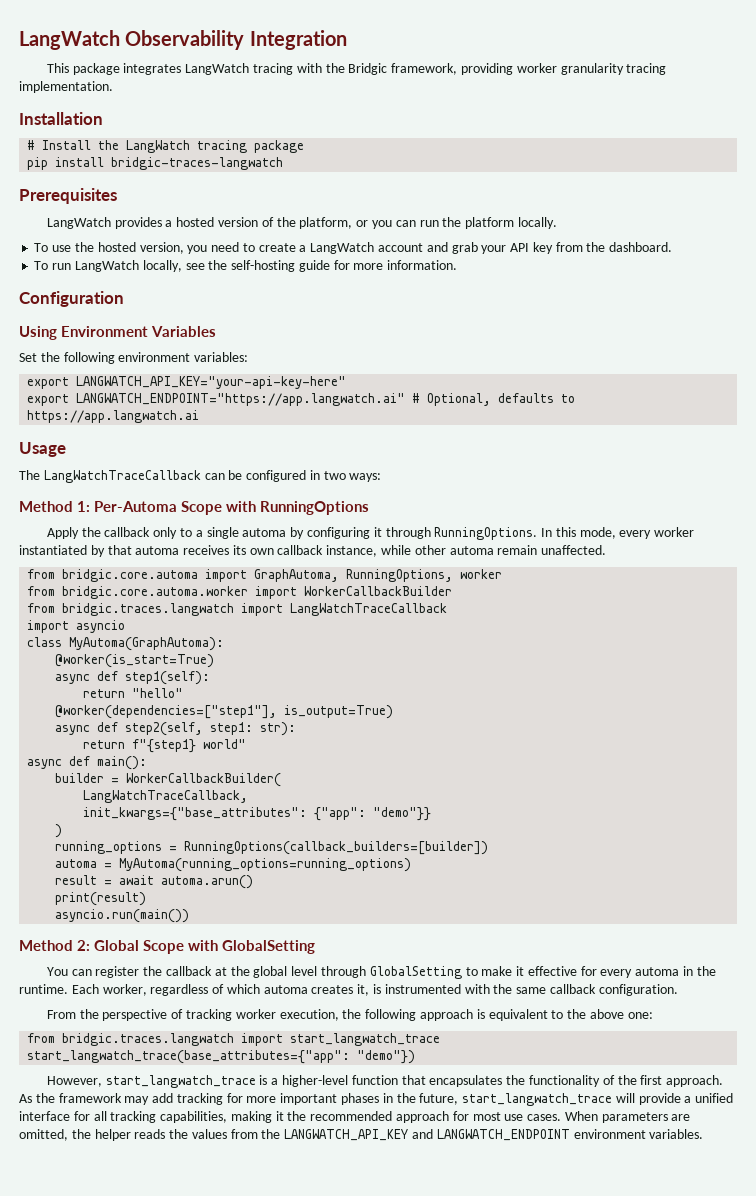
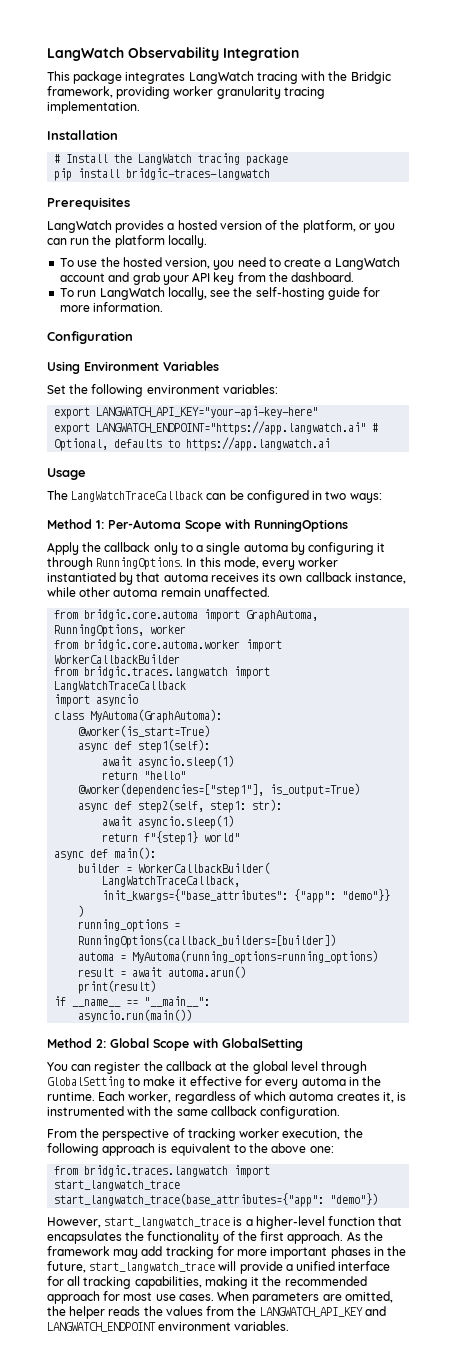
  async def step1(self):
+ await asyncio.sleep(1)
  async def step2(self, step1: str):
+ await asyncio.sleep(1)
+ if __name__ == "__main__":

──────

▸ **What to produce**
Set down the material again exactly. Don't carry over any pictures.

▸ **Reply**
  async def step1(self):
+ await asyncio.sleep(1)
  async def step2(self, step1: str):
+ await asyncio.sleep(1)
+ if __name__ == "__main__":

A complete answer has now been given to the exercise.